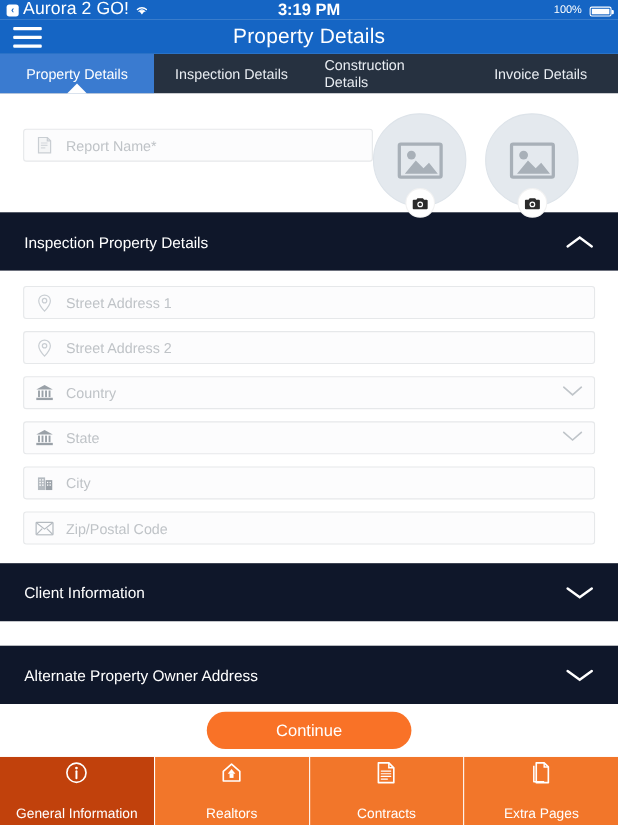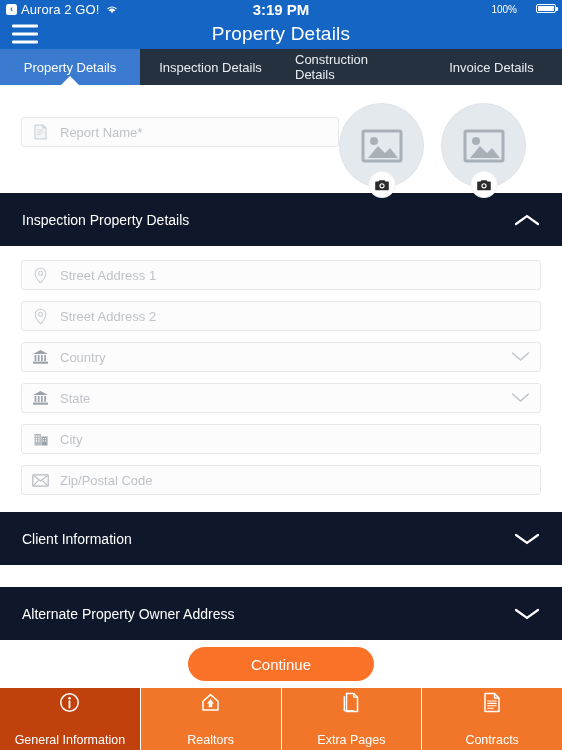--- a/index.html
+++ b/index.html
@@ -23,7 +23,7 @@
     color: #1565c4; font-size: 9px; line-height: 11px; text-align: center;
     font-weight: bold;
   }
-  .sb-carrier { font-size: 13px; letter-spacing: .1px; }
+  .sb-carrier { font-size: 16px; letter-spacing: .1px; }
   .wifi { width: 12px; height: 10px; position: relative; margin-left: 2px; }
   .wifi svg { display: block; }
   .sb-center { position: absolute; left: 0; right: 0; text-align: center;

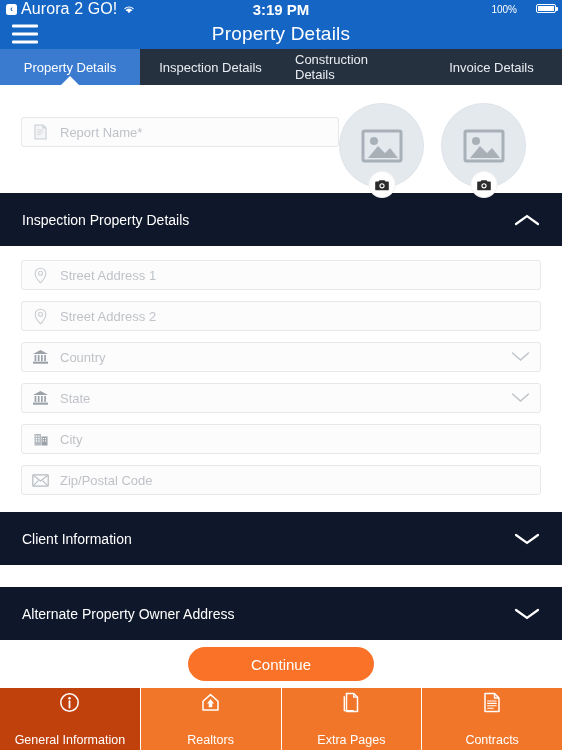--- a/index.html
+++ b/index.html
@@ -28,7 +28,7 @@
   .wifi svg { display: block; }
   .sb-center { position: absolute; left: 0; right: 0; text-align: center;
     font-size: 15px; font-weight: bold; pointer-events: none; }
-  .sb-right { margin-left: auto; display: flex; align-items: flex-start; gap: 19px; z-index: 2; }
+  .sb-right { margin-left: auto; display: flex; align-items: flex-end; gap: 7px; z-index: 2; }
   .sb-batt-txt { font-size: 10px; }
   .batt { width: 20px; height: 9px; border: 1px solid #ffffff; border-radius: 2px;
     position: relative; }

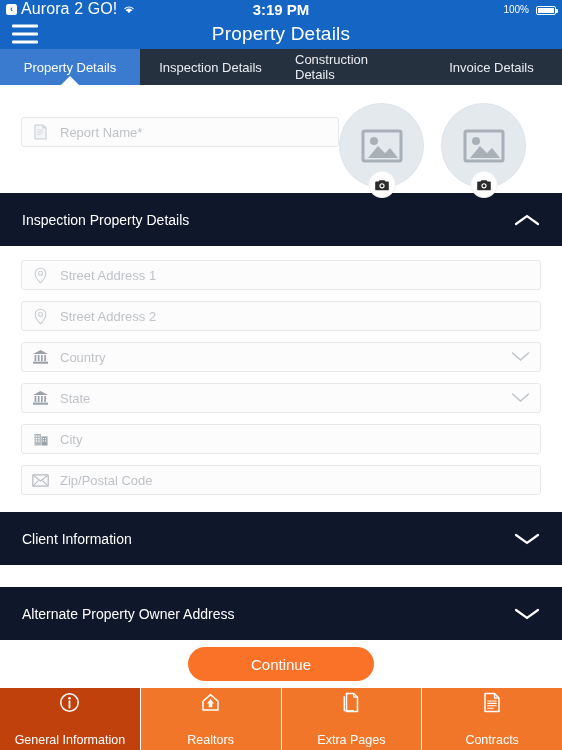--- a/index.html
+++ b/index.html
@@ -380,6 +380,17 @@
 
     <div class="bn-item">
       <span class="bn-ico">
+        <svg width="18" height="21" viewBox="0 0 18 21">
+          <path d="M2 1.5h9.5L16 6v13.5H2z" fill="none" stroke="#ffffff" stroke-width="1.5" stroke-linejoin="round"></path>
+          <path d="M11.5 1.5V6H16" fill="none" stroke="#ffffff" stroke-width="1.4"></path>
+          <path d="M4.6 9h8.6M4.6 11.4h8.6M4.6 13.8h8.6M4.6 16.2h5.6" stroke="#ffffff" stroke-width="1.1" stroke-linecap="round"></path>
+        </svg>
+      </span>
+      <span>Contracts</span>
+    </div>
+
+    <div class="bn-item">
+      <span class="bn-ico">
         <svg width="20" height="21" viewBox="0 0 20 21">
           <path d="M5.5 1.5h7.2L16.5 5.2V19.5H5.5z" fill="none" stroke="#ffffff" stroke-width="1.5" stroke-linejoin="round"></path>
           <path d="M12.7 1.5v3.7h3.8" fill="none" stroke="#ffffff" stroke-width="1.3"></path>
@@ -388,17 +399,6 @@
       </span>
       <span>Extra Pages</span>
     </div>
-
-    <div class="bn-item">
-      <span class="bn-ico">
-        <svg width="18" height="21" viewBox="0 0 18 21">
-          <path d="M2 1.5h9.5L16 6v13.5H2z" fill="none" stroke="#ffffff" stroke-width="1.5" stroke-linejoin="round"></path>
-          <path d="M11.5 1.5V6H16" fill="none" stroke="#ffffff" stroke-width="1.4"></path>
-          <path d="M4.6 9h8.6M4.6 11.4h8.6M4.6 13.8h8.6M4.6 16.2h5.6" stroke="#ffffff" stroke-width="1.1" stroke-linecap="round"></path>
-        </svg>
-      </span>
-      <span>Contracts</span>
-    </div>
   </div>
 
 </div>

###

■ Work to be completed: Give the entries above again word for word, without the pictures.

■ Answer box:
--- a/index.html
+++ b/index.html
@@ -23,7 +23,7 @@
     color: #1565c4; font-size: 9px; line-height: 11px; text-align: center;
     font-weight: bold;
   }
-  .sb-carrier { font-size: 13px; letter-spacing: .1px; }
+  .sb-carrier { font-size: 16px; letter-spacing: .1px; }
   .wifi { width: 12px; height: 10px; position: relative; margin-left: 2px; }
   .wifi svg { display: block; }
   .sb-center { position: absolute; left: 0; right: 0; text-align: center;

--- a/index.html
+++ b/index.html
@@ -28,7 +28,7 @@
   .wifi svg { display: block; }
   .sb-center { position: absolute; left: 0; right: 0; text-align: center;
     font-size: 15px; font-weight: bold; pointer-events: none; }
-  .sb-right { margin-left: auto; display: flex; align-items: flex-start; gap: 19px; z-index: 2; }
+  .sb-right { margin-left: auto; display: flex; align-items: flex-end; gap: 7px; z-index: 2; }
   .sb-batt-txt { font-size: 10px; }
   .batt { width: 20px; height: 9px; border: 1px solid #ffffff; border-radius: 2px;
     position: relative; }

--- a/index.html
+++ b/index.html
@@ -380,6 +380,17 @@
 
     <div class="bn-item">
       <span class="bn-ico">
+        <svg width="18" height="21" viewBox="0 0 18 21">
+          <path d="M2 1.5h9.5L16 6v13.5H2z" fill="none" stroke="#ffffff" stroke-width="1.5" stroke-linejoin="round"></path>
+          <path d="M11.5 1.5V6H16" fill="none" stroke="#ffffff" stroke-width="1.4"></path>
+          <path d="M4.6 9h8.6M4.6 11.4h8.6M4.6 13.8h8.6M4.6 16.2h5.6" stroke="#ffffff" stroke-width="1.1" stroke-linecap="round"></path>
+        </svg>
+      </span>
+      <span>Contracts</span>
+    </div>
+
+    <div class="bn-item">
+      <span class="bn-ico">
         <svg width="20" height="21" viewBox="0 0 20 21">
           <path d="M5.5 1.5h7.2L16.5 5.2V19.5H5.5z" fill="none" stroke="#ffffff" stroke-width="1.5" stroke-linejoin="round"></path>
           <path d="M12.7 1.5v3.7h3.8" fill="none" stroke="#ffffff" stroke-width="1.3"></path>
@@ -388,17 +399,6 @@
       </span>
       <span>Extra Pages</span>
     </div>
-
-    <div class="bn-item">
-      <span class="bn-ico">
-        <svg width="18" height="21" viewBox="0 0 18 21">
-          <path d="M2 1.5h9.5L16 6v13.5H2z" fill="none" stroke="#ffffff" stroke-width="1.5" stroke-linejoin="round"></path>
-          <path d="M11.5 1.5V6H16" fill="none" stroke="#ffffff" stroke-width="1.4"></path>
-          <path d="M4.6 9h8.6M4.6 11.4h8.6M4.6 13.8h8.6M4.6 16.2h5.6" stroke="#ffffff" stroke-width="1.1" stroke-linecap="round"></path>
-        </svg>
-      </span>
-      <span>Contracts</span>
-    </div>
   </div>
 
 </div>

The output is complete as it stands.